The 1st Worshop on Workflow Monitoring, Observability, and in situ Analytics
August 12th, 2024
Gotland, Sweden

WOWMON 2024

In cooperation with IEEE Computer Society and ACM

Held in conjunction with ICPP 24: International Conference in Parallel Processing

Topics

In recent years, there has been an emergence in high-performance workflow systems to address large-scale, complex scientific applications involving the interoperation of heterogeneous parallel tasks, massive data storage, and computational resources. From scientific workflows coupling HPC simulations to distributed data-driven analytics frameworks to many task ensemble applications, workflow execution environments place significant demands on the system platform for its scalable and efficient operation. In contrast to the performance optimization of traditional HPC applications that can rely on post-mortem performance analysis, dynamic performance monitoring and in situ analysis are crucial for evaluating and guiding resource management strategies for modern workflows. The workshop will focus on research topics related to deploying high-performance workflow systems and integrating state-of-the-art technologies in this field. Topics of interest include, but are not limited to, performance modeling, resource management, fault tolerance, programming models, observability, and other aspects of workflow systems coupling in-situ/near-real-time analytics with HPC simulations/experiments.

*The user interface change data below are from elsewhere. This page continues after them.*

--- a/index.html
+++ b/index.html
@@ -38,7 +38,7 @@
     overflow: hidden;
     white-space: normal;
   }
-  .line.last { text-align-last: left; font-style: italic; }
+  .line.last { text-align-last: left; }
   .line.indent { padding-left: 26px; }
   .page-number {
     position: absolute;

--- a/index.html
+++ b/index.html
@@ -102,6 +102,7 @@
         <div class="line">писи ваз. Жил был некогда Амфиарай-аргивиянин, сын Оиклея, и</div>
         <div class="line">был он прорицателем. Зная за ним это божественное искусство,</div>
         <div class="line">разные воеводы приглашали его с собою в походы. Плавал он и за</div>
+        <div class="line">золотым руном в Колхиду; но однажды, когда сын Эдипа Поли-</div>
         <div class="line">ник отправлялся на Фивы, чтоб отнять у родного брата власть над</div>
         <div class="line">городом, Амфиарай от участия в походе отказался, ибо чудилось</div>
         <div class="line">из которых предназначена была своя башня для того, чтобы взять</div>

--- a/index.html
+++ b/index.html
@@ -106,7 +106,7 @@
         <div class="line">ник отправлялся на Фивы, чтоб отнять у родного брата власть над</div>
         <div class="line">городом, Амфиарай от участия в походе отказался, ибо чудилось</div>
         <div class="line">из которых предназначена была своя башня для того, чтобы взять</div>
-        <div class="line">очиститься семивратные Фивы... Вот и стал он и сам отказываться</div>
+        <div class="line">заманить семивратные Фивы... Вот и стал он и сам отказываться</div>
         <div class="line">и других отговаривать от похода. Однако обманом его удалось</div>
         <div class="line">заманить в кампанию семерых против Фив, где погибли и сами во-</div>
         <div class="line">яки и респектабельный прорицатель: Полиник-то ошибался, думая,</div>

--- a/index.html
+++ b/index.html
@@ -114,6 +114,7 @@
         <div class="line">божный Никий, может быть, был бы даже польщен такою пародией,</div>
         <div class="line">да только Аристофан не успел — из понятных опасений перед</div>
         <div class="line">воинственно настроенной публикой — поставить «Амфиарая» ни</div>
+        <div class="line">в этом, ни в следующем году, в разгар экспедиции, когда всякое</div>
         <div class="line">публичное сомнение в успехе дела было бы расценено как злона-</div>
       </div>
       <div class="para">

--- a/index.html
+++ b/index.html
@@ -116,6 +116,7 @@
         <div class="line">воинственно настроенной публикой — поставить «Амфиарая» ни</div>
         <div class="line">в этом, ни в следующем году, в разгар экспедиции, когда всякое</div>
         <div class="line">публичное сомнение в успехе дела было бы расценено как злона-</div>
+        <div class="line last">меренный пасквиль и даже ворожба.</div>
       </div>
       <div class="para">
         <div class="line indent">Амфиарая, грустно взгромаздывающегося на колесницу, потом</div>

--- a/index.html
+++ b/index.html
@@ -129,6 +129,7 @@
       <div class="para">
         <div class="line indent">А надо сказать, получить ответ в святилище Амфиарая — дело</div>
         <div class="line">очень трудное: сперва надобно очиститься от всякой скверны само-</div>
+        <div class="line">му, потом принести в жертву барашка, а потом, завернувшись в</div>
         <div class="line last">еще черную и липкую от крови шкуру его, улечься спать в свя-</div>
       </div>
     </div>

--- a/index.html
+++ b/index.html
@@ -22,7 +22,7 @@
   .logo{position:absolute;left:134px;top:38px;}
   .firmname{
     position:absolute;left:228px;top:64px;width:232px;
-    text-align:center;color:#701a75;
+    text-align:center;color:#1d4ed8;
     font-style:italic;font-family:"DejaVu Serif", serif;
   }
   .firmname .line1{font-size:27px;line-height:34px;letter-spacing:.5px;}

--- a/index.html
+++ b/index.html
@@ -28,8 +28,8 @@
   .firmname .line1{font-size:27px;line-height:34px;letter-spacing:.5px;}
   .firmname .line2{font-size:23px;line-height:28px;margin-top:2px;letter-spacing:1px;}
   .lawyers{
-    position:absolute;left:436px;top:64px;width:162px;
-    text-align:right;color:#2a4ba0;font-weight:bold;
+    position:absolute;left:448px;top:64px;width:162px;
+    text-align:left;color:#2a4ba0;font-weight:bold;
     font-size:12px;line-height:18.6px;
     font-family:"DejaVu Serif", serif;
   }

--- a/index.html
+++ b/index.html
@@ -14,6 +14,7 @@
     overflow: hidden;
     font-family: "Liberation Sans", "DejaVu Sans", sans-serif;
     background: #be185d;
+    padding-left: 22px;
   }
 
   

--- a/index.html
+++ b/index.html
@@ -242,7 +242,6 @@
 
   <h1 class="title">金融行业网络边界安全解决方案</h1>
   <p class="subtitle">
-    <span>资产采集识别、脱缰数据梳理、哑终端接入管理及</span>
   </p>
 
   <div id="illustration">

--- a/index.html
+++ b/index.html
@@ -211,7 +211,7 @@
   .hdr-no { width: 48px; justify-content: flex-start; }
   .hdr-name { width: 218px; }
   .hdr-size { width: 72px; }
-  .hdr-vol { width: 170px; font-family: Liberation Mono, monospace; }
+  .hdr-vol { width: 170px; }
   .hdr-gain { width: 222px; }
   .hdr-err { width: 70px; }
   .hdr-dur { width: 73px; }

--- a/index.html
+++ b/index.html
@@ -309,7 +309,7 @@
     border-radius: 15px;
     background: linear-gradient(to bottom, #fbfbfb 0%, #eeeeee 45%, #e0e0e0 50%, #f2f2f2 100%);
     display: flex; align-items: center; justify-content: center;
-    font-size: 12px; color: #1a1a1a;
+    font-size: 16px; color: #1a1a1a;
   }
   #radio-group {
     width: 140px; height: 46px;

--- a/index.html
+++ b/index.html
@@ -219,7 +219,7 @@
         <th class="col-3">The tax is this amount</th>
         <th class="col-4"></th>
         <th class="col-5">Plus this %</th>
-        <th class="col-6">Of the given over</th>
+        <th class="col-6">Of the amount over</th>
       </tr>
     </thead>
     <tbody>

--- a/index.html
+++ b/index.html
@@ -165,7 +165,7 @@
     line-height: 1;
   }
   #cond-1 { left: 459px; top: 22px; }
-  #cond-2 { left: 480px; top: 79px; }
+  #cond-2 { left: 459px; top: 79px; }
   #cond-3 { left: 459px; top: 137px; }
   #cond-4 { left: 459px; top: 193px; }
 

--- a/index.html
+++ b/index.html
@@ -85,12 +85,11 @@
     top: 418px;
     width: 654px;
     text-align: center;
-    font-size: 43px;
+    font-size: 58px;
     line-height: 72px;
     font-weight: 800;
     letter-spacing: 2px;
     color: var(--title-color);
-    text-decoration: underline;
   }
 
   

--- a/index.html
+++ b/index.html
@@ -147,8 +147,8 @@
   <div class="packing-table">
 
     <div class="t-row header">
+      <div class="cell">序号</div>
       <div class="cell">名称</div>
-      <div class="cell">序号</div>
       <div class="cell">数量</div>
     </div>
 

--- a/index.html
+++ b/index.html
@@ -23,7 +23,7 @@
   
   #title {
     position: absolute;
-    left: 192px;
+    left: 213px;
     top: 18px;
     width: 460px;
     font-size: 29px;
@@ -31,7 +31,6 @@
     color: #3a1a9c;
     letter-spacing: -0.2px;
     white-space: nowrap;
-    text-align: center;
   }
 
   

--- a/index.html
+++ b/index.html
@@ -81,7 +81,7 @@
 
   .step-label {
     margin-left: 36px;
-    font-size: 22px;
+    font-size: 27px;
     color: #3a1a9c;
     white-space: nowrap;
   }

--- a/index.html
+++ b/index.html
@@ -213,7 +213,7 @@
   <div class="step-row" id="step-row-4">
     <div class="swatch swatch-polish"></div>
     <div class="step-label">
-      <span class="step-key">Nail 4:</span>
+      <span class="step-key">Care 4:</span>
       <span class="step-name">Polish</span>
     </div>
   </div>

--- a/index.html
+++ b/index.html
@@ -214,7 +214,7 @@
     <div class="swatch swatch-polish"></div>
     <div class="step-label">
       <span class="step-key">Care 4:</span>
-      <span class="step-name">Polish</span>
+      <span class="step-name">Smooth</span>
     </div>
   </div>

The workshop is relevant to multiple aspects of parallel processing – HPC, workflows, runtime systems, performance measurement and analysis, scalability, and scheduling – that come together in high-performance workflow-driven applications where dynamic behavior and performance variability present challenges to effective workflow execution, resource scheduling, and tuning. The target audience would encompass researchers and practitioners across the parallel processing spectrum, from HPC experts and workflow system developers to runtime system engineers, performance analysts, and scalability specialists.

The main goals of the workshop are to bring together researchers across these aspects to discuss challenges facing the development of observability, online monitoring, and in situ analytics capabilities for scalable workflow operation and optimization.

Workshop Program

WOWMON Agenda : Monday, August 12, 2024

12:00 Lunch Break
13:30 Welcome
13:35 Session A
Position statement (45 minutes) from WOWMON organizers
  • Shantenu Jha, Rutgers University, USA
  • Ana Gainaru, Oak Ridge National Laboratory, USA
  • Silvina Caino-Lores, Inria, France
14:20 Talk 1 (25 minutes) - Scheduling Scientific Workflows in DFG CRC FONDA Presenter: Svetlana Kulagina, Humboldt University of Berlin, Germany Abstract: The DFG-funded collaborative research center (CRC) FONDA investigates methods for increasing productivity in the development, execution, and maintenance of Data Analysis Workflows for large scientific data sets. FONDA seeks to improve human productivity when creating and executing scientific software, rather than to optimize machine resource utilization. The aim of subproject B1 in FONDA is to enhance the portability of software and develop novel scheduling and load balancing algorithms, using data gathered from the execution environments about workflows and the infrastructure. I will present the main achievements of B1 in architecture discovery and my own in the development of scheduling algorithms for large scientific workflows. Bio: Svetlana Kulagina is a PhD student in the group "Modeling and Analysis of Complex Systems" at the Institute of Computer Science at Humboldt-Universität zu Berlin. Her research is focused on scheduling and load balancing in heterogeneous distributed execution environments, especially memory-aware algorithms for scheduling.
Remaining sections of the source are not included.